Los Angeles As It Is

Los Angeles is, in the pointed formulation of the writer Norman Klein, “the most photographed and least remembered city in the world.” For Klein, the author of “The History of Forgetting: Los Angeles and the Erasure of Memory, as for Thom Anderson, the director of the documentary “Los Angeles Play Itself,” Los Angeles—or, at least, the way we think about Los Angeles—has been corrupted by the endless repetition of certain images and tropes. We don’t have to work very hard to identify them: speed and sprawl, sunshine and noir, an urban territory that is not quite an urban territory, “seventy-two suburbs in search of a city,” as Dorothy Parker once observed.

And yet, if all of that is true, to some extent (and here we are confronted with the paradox of Los Angeles: that everything we say about it, all the clichés, are equally on the mark and not on the mark, accurate and inaccurate), it is not true enough.

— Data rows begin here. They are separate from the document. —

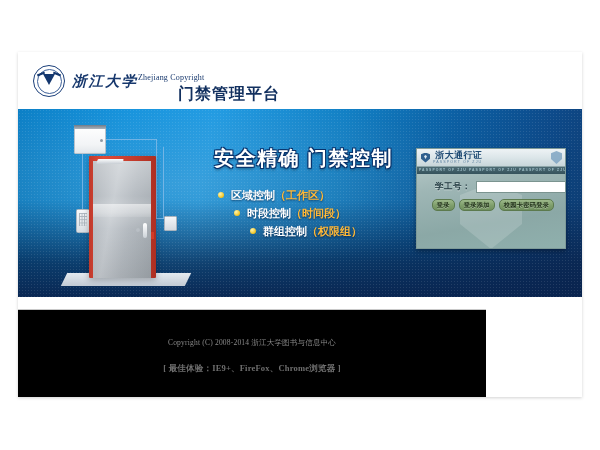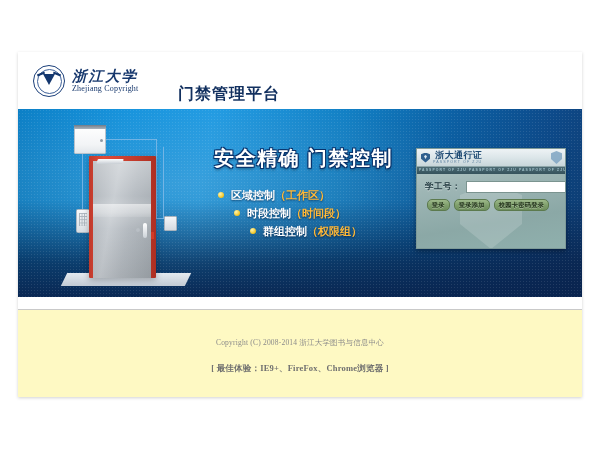"浙江大学" .uni-name { flex-direction: column -> row }
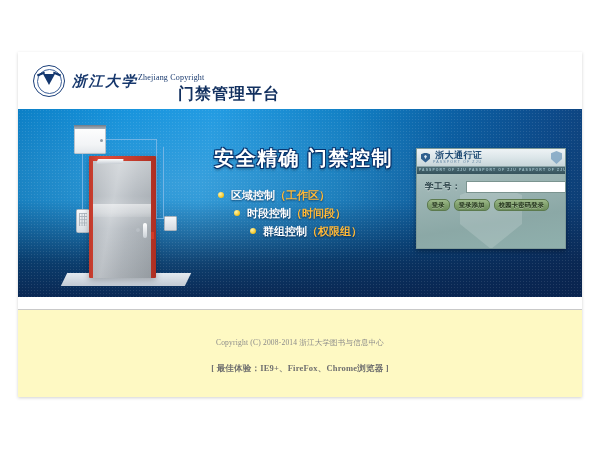"学工号：" .lp-body { padding: 7px 8px 0 2px -> 7px 8px 0 12px }
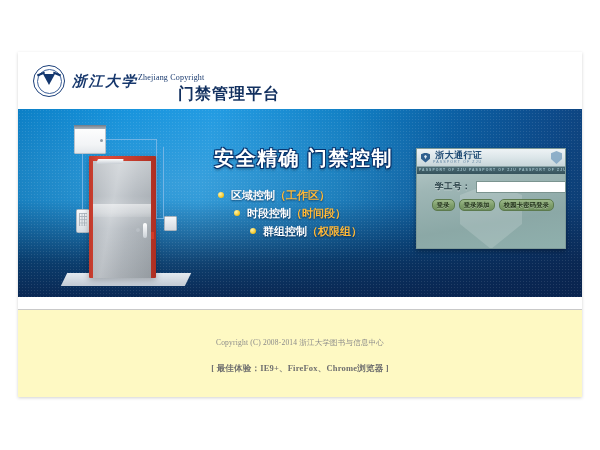"Copyright (C) 2008-2014 浙江大学图书与信息中心" .footer { background: #fef9c3 -> #000000; width: 564px -> 468px }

This is a city of people driving, eating, working, raising children, engaged in their daily lives. Such “sacred ordinariness,” as the essayist D. J. Waldie has called it, is a transformative concept when it comes to Los Angeles, although that only makes it more essential—a lens through which to see the landscape fresh.

That is the intention of the new photo collection “Both Sides of Sunset”: to showcase the city as it is. The book is a follow-up to “Looking at Los Angeles,” which was put together a decade ago by the same team of designers and curators. (I wrote introductions for both volumes.) Each is intended to reveal the city through a collage of perspectives, offering vistas familiar and unknown. The movie business? Certainly: film sets and celebrity. But equally essential is Bruce Davidson’s 2008 panorama of San Pedro, a container port in the background, houses crawling the low slope of a hillside, or Lise Sarfati’s portrait of a teen-age girl on Hollywood and Highland, or Nicolas Silberfaden’s triad of derelict palm trees, in the dirt beside a freeway on-ramp.  The strategy is one of triangulation, of giving dimensions to a metropolis that, in the popular imagination, has long been said to resist them, although every Angeleno knows they’re there. It’s an insider’s view, a portrait of Los Angeles in a series of discrete mirrors: a city, as it ever was, in the process of becoming, making coherence out of chaos, ineluctable and revealing at once.